The Orlando Magic were able to defeat the Cleveland Cavaliers by the score of 102-94, extending their winning streak to two games. The Magic were led by a balanced attack, as five players scored in double-figures. Dwight Howard led the way for Orlando with 19 points, 16 rebounds, and eight blocks. After resting from a sore knee the past two games, Jason Richardson made his return to the starting lineup and scored 19 points on 7-of-12 shooting from the field (including 3-of-4 from three-point range). Hedo Turkoglu finished with 18 points on 7-of-12 shooting from the field, seven rebounds, and four assists. Ryan Anderson chipped in with 17 points and eight rebounds. Von Wafer came off the bench and played well, putting up 11 points on 3-of-6 shooting from the field in roughly 16 minutes of playing time. Perhaps the one eye-opening stat for the Magic is that they turned the basketball over merely five times against the Cavaliers. And even though Howard shot 9-of-16 from the free-throw line, all 16 attempts came in the fourth quarter as head coach Byron Scott decided to intentionally foul him as the game winded down. Howard’s imbalanced free-throw distribution is probably one of the weirder stat quirks you’ll find this season. Orlando took firm control of the game from the first quarter onward.
Aware of Howard’s presence on the floor, Cleveland took a lot of jumpshots in the opening period and that aided in them falling into a deficit fairly quickly. The score was 18-9 in favor of the Magic before the Cavaliers went on an 8-0 run to end the quarter to cut their deficit to one.
Both teams went back-and-forth early in the second quarter before Orlando, leading by the score of 30-26 at this point in the game, was able to go on a 17-6 run to stretch their lead to 15 points. Four three-pointers by a combination of Anderson, Richardson, and Turkoglu fueled the scoring surge primarily. A small run by Cleveland before the end of the period allowed them to cut their deficit to 11 points heading into halftime.
It should be noted that throughout the first half, it seemed like Howard was going no more than half-speed on the court, especially on defense. There were instances in which Howard let someone beat him for a rebound when he was in a clear position to get it or allow a guard for the Cavaliers zoom right past him in transition, even though he has the quickness and athleticism to keep up with most guards. Even more than that, it didn’t seem like Howard was making a full effort to contest shots at the rim. Yes, in the first and second quarters, Howard was able to block two shots but knowing what he’s capable of defensively since he’s won three consecutive Defensive Player of the Year awards, it’s clear he could have done more on the floor.

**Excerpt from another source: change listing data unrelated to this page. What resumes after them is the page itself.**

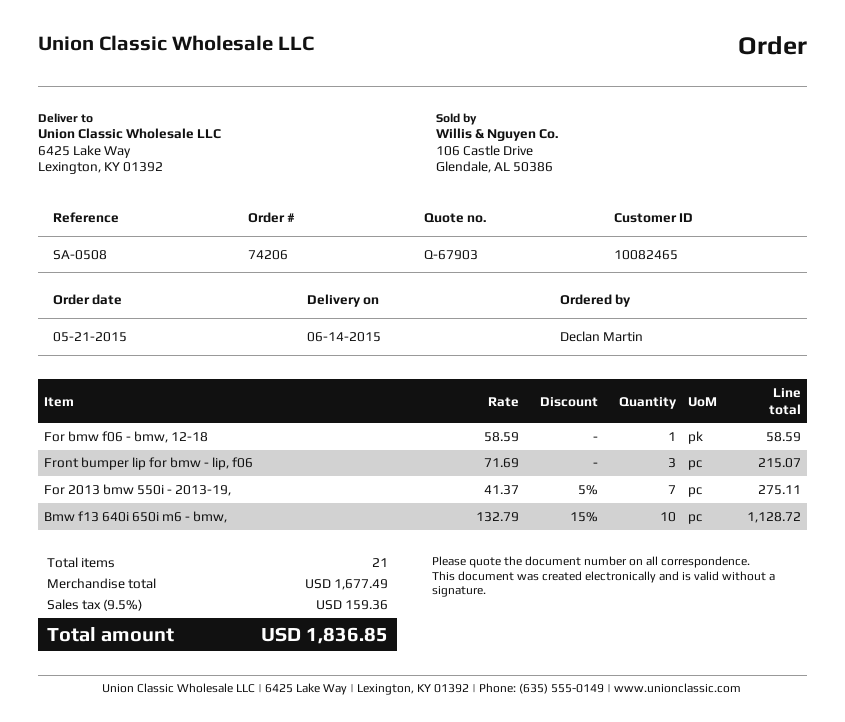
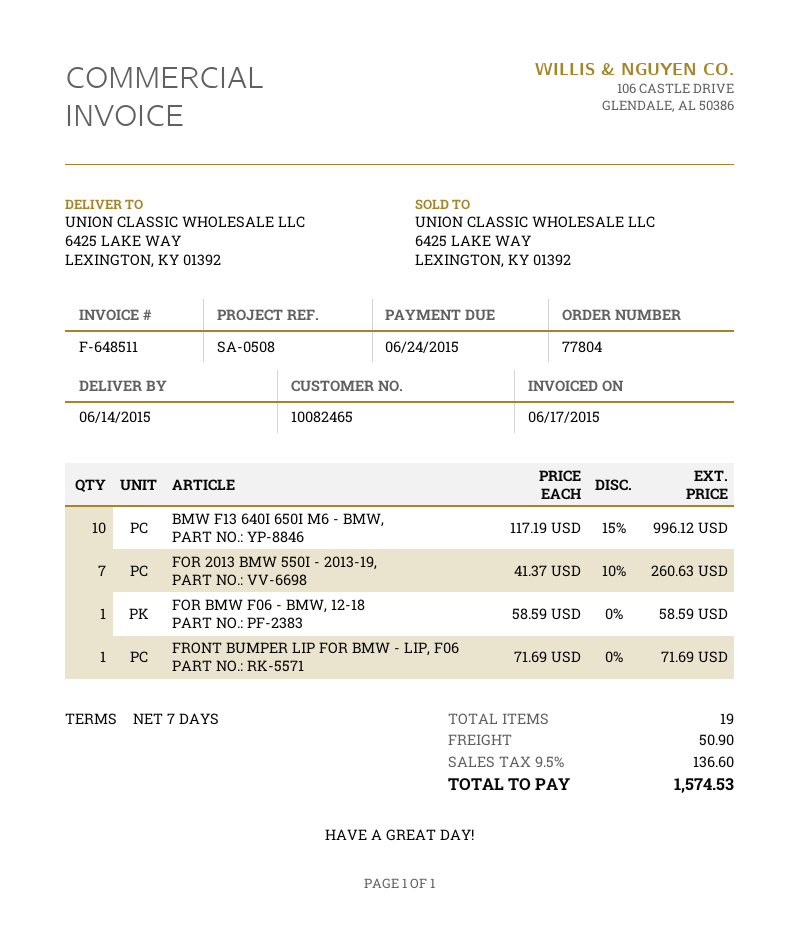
order number: 74206 -> 77804
Front bumper lip for bmw - lip, f06: 3 x 71.69 = 215.07 -> 1 x 71.69 = 71.69
For 2013 bmw 550i - 2013-19,: 7 x 41.37 - 5% = 275.11 -> 7 x 41.37 - 10% = 260.63
Bmw f13 640i 650i m6 - bmw,: 10 x 132.79 - 15% = 1128.72 -> 10 x 117.19 - 15% = 996.12
total quantity: 21 -> 19
shipping: none -> 50.90
tax: 9.5% = 159.36 -> 9.5% = 136.60
total: 1836.85 -> 1574.53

And in the second half, Howard did just that.
In the third and fourth quarters, Howard looked like the reigning Defensive Player of the Year, contesting shots at the rim and dominating on the weak-side on defense, which allowed him to accumulate six blocks. Seeing Howard perform like that defensively made it more than obvious that he was taking plays off in the first half and coasting.
Thanks in large part to Howard returning to form on defense, that allowed the Magic to build their biggest lead of the game (21 points) near the start of the fourth quarter.
However, Cleveland went on a furious run in the final period, scoring 41 points after putting up a combined 53 points in the first three quarters. Ramon Sessions and Alonzo Gee were the two players for the Cavaliers that caught fire in the fourth quarter. Sessions got most of his points aggressively attacking the rim, while Gee got hot from the perimeter.
To try and complete the comeback, Scott went with the hack-a-Dwight strategy. Cleveland was able to get as close as five points with 2:15 left in regulation.
After Howard was fouled immediately following Gee’s three-point shot, which cut the Orlando’s lead to five points, he was able to make both free-throws. But given that the game was winding down and the Cavaliers were no longer able to intentionally foul Howard with less than two minutes in the game, because that would have given him two foul shots plus possession for the Magic, Scott got creative. On Orlando’s next two possessions, they ran 3/5 pick-and-rolls with Turkoglu and Howard. However, Cleveland deliberately allowed for Howard to get open on the roll to the basket, fouling him immediately once he caught the ball. So even though the Magic technically ran plays, Scott was still trying to intentionally foul Howard. But Howard went 3-of-4 from the free-throw line, which allowed Orlando to hold on for the victory.